Mr. McCarthy has served in leadership for years and has been instrumental in shepherding substantive pieces of legislation through the House.
In his 12 years in Congress, Mr. Jordan has never been the chief sponsor of a bill that has become law.
Perhaps his biggest moment came in 2013 when he and fellow members of the House Freedom Caucus led colleagues into a government shutdown, hoping they could use the annual spending process to force President Obama into negotiations over ending Obamacare. After 16 days of shutdown, Congress relented.
Mr. Boehner has not minced words in describing his fellow Ohioan, telling Politico last year that Mr. Jordan was a “legislative terrorist” who specialized in blowing up bills, not getting them passed.
Mr. Jordan’s backers, meanwhile, blame Republican leaders for bottling up conservative legislation and say Mr. Jordan’s willingness to shake up the status quo is exactly what his backers want.
“It is the heartbeat of the Jim Jordan excitement,” Mr. Bozell said.
Mr. Brandon said his group plans to promote Mr. Jordan’s bid through an ad campaign and a “Rally for the Republic” on Sept. 26 on the west lawn of the U.S. Capitol.
“FreedomWorks wants to flood the halls of Congress with the sound of your voice and make it perfectly clear to your members of Congress that you want conservative champion Jim Jordan as the next Speaker of the House and Judge Brett Kavanaugh on the Supreme Court,” the event invite reads.
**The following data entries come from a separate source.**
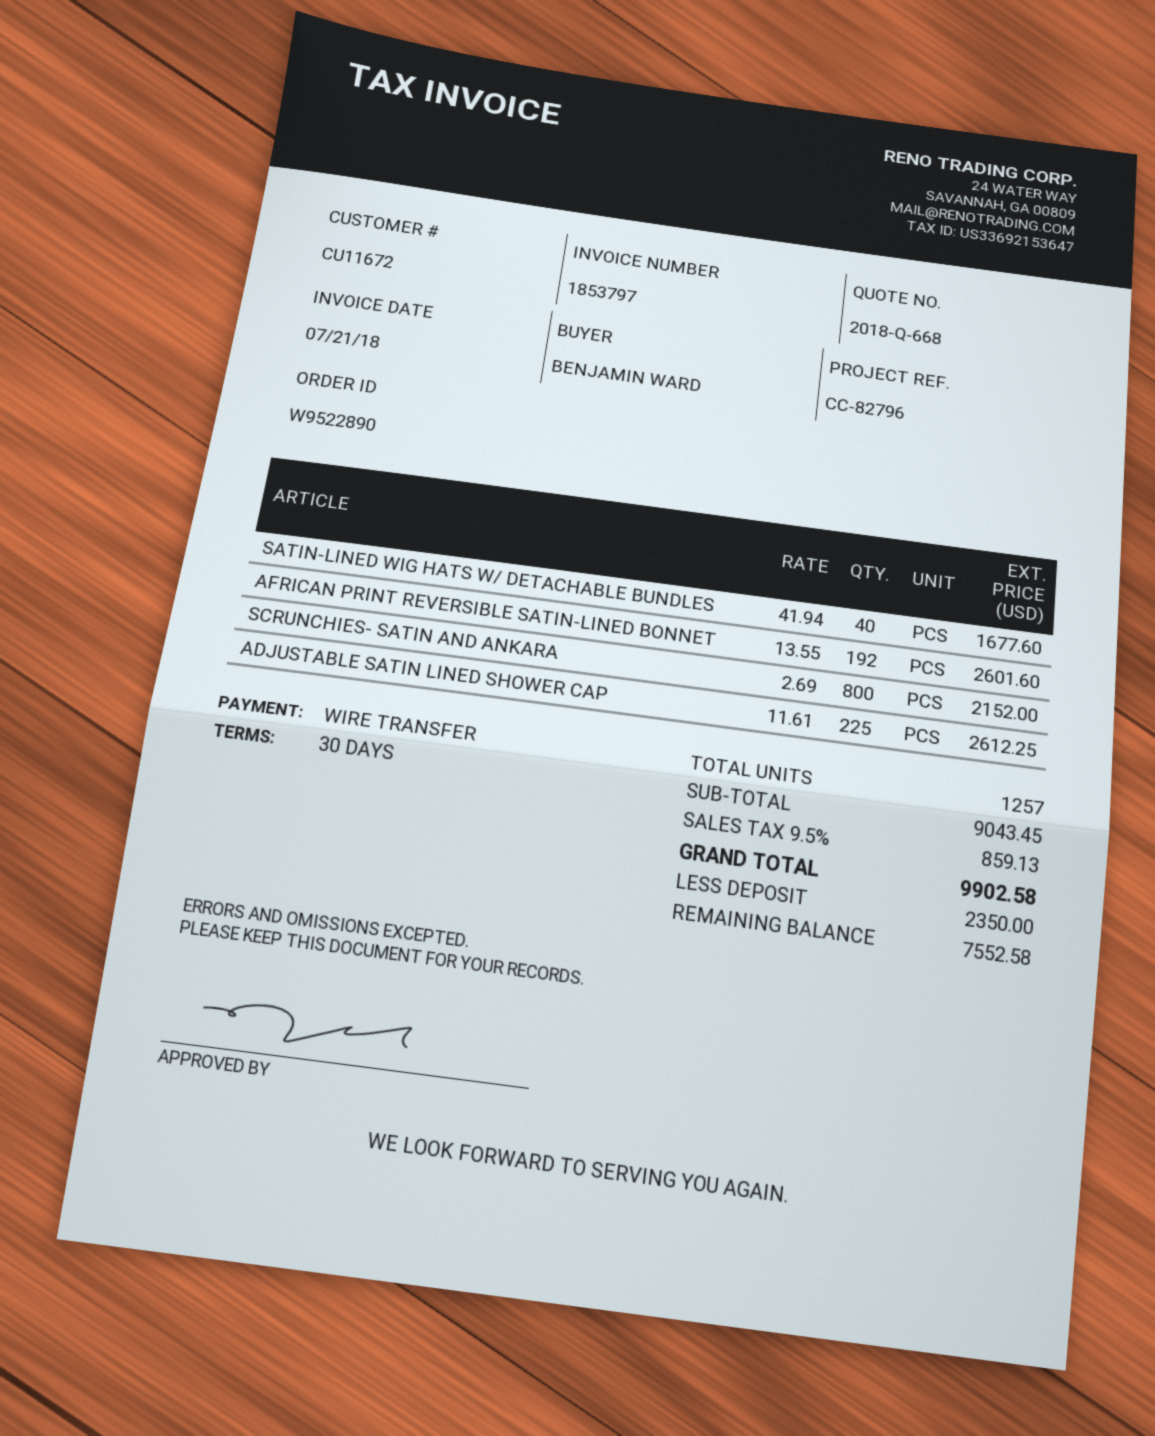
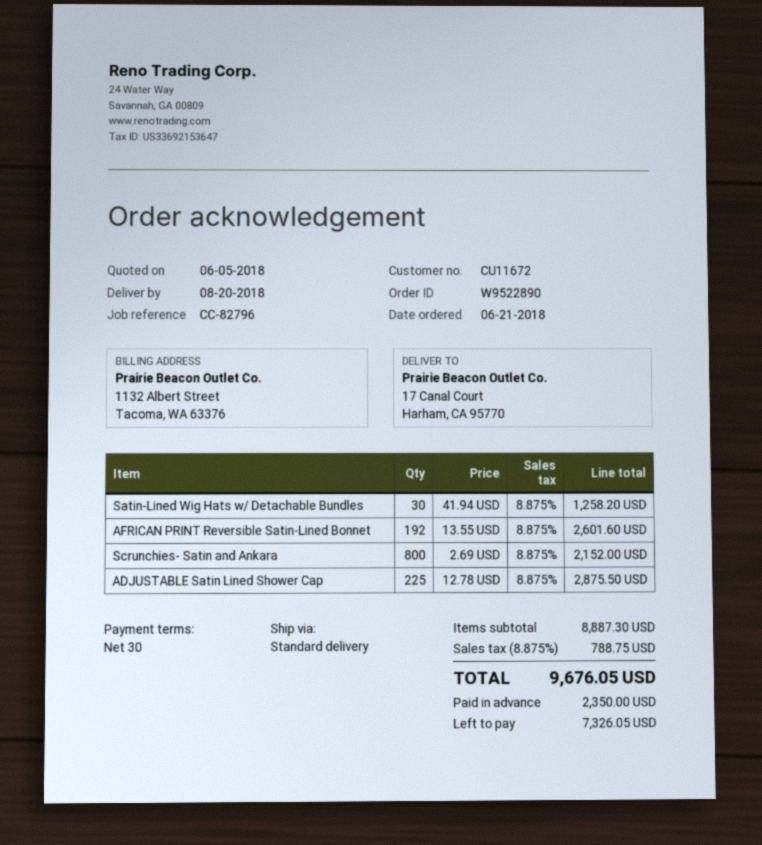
SATIN-LINED WIG HATS W/ DETACHABLE BUNDLES: 40 x 41.94 = 1677.60 -> 30 x 41.94 = 1258.20
ADJUSTABLE SATIN LINED SHOWER CAP: 225 x 11.61 = 2612.25 -> 225 x 12.78 = 2875.50
subtotal: 9043.45 -> 8887.30
tax: 9.5% = 859.13 -> 8.875% = 788.75
total: 9902.58 -> 9676.05
balance: 7552.58 -> 7326.05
Rep. Mark Meadow, chairman of the House Freedom Caucus, Rep. Dave Brat of Virginia and Sen. Rand Paul of Kentucky are scheduled to appear with Mr. Jordan.
Mr. Brat, also a member of the Freedom Caucus, said those backing Mr. Jordan aren’t worried about a thin record of legislative accomplishments.
“It is the most irrelevant question,” he said. “He has been at the lead with the Freedom Caucus on every issue … from Obamacare to the tax cut package to the budget and immigration. He is leading all of us right in the middle of it.”